Начав бег по кругу, узнала привычный прострел в правой стопе, он то усиливался, то затихал – пользы от поездки к Шептунье не было. Я перебинтовала ногу и продолжила разминаться через боль и слёзы. Слёзы были не от боли, а от осознания, что больше не смогу выступать на соревнованиях. Что это конец. Вот так глупо закончить спортивную карьеру?! Взяв шиповки в руки, долго их разглядывала: эта обувь принесла мне много побед, она стоила отдельного внимания и преклонения, прежде чем я повешу её на гвоздь. Шнурки я завязывала медленно, растягивая и смакуя последние минуты в роли спортсмена.
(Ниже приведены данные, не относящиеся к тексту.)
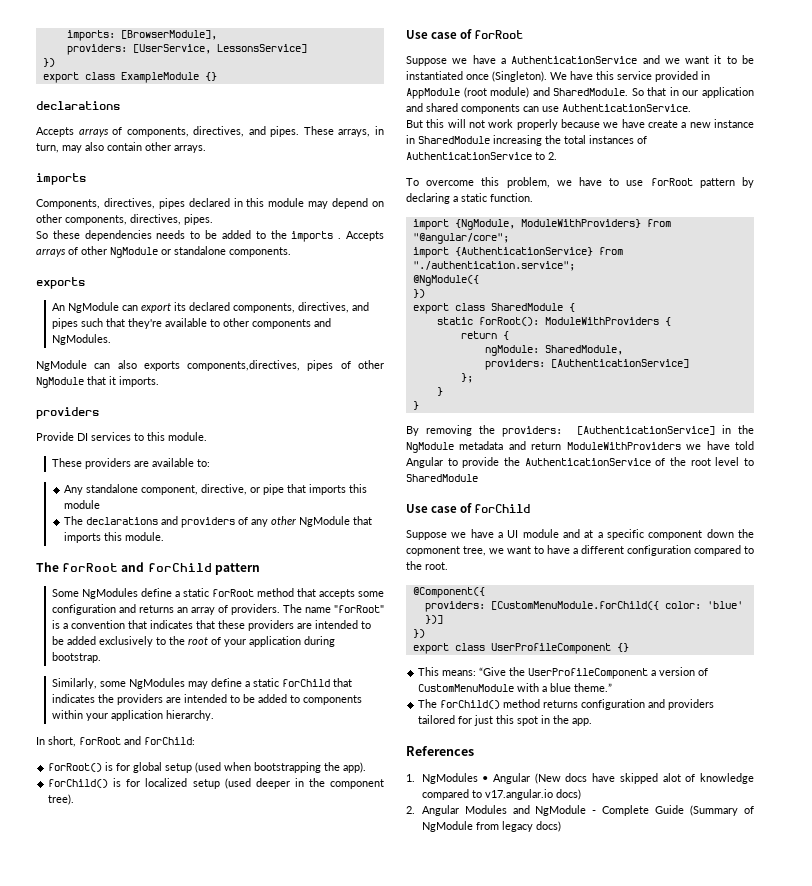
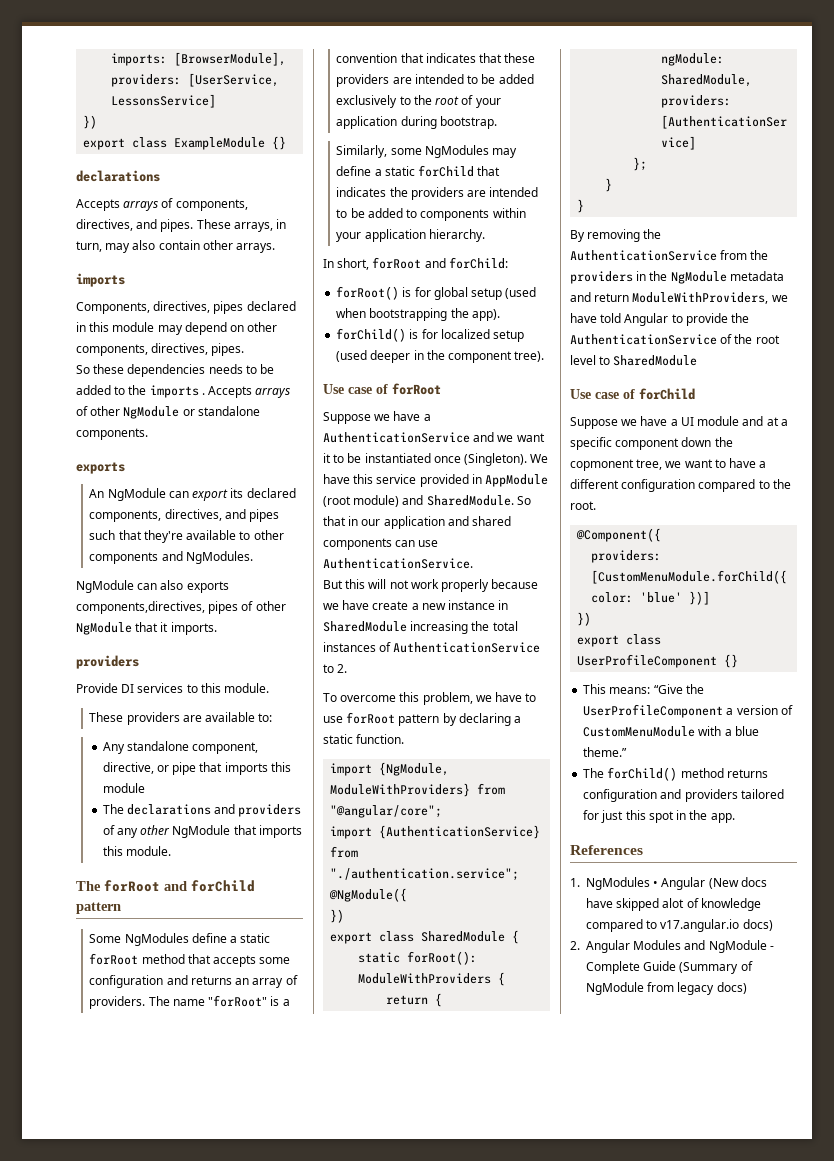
- By removing the providers: [AuthenticationService] in the NgModule metadata and return ModuleWithProviders we have told Angular to provide the AuthenticationService of the root level to SharedModule
+ By removing the AuthenticationService from the providers in the NgModule metadata and return ModuleWithProviders, we have told Angular to provide the AuthenticationService of the root level to SharedModule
Решения я принимаю быстро и бесповоротно, но даю себе время насладиться обстановкой, декорациями – попрощаться, чтобы закрыть дверь на замок, а ключ выбросить на дно озера.
Подойдя к стартовой линии, со злостью взглянула на ногу. Я хотела усугубить травму: порвать сухожилия, проводить себя на пенсию, на больничную койку, чтобы больше никогда не возвращаться на стадион. Будучи уверенной в своём намерении, сделала мощный рывок с низкого старта на тридцать метров. Я не жалела ни ногу, ни себя. Отталкивалась со всех сил, не бежала – летела. И ничего. Ничего! Ничего не болело «от слова совсем»! Но как только я замедлилась, робкая, неуверенная боль напоминала о себе.
«Вот чудеса», – подумала я и от радости ускорилась снова. На максимальной скорости нога давала бежать, она была совершенно здоровой. Я позвонила Тренеру М и рассказала всё как есть: что впервые за девять месяцев могу бежать быстро и без боли. Подробности ему не были интересны, а вот новость, что я могу тренироваться, придала надежды на следующий сезон. Вскоре нога окончательно прошла и я вернулась к полноценным нагрузкам. Мысли о грыжах меня пугали, но я приняла решение продолжить бегать, пока бегается, а когда станет совсем невыносимо от боли, я уйду.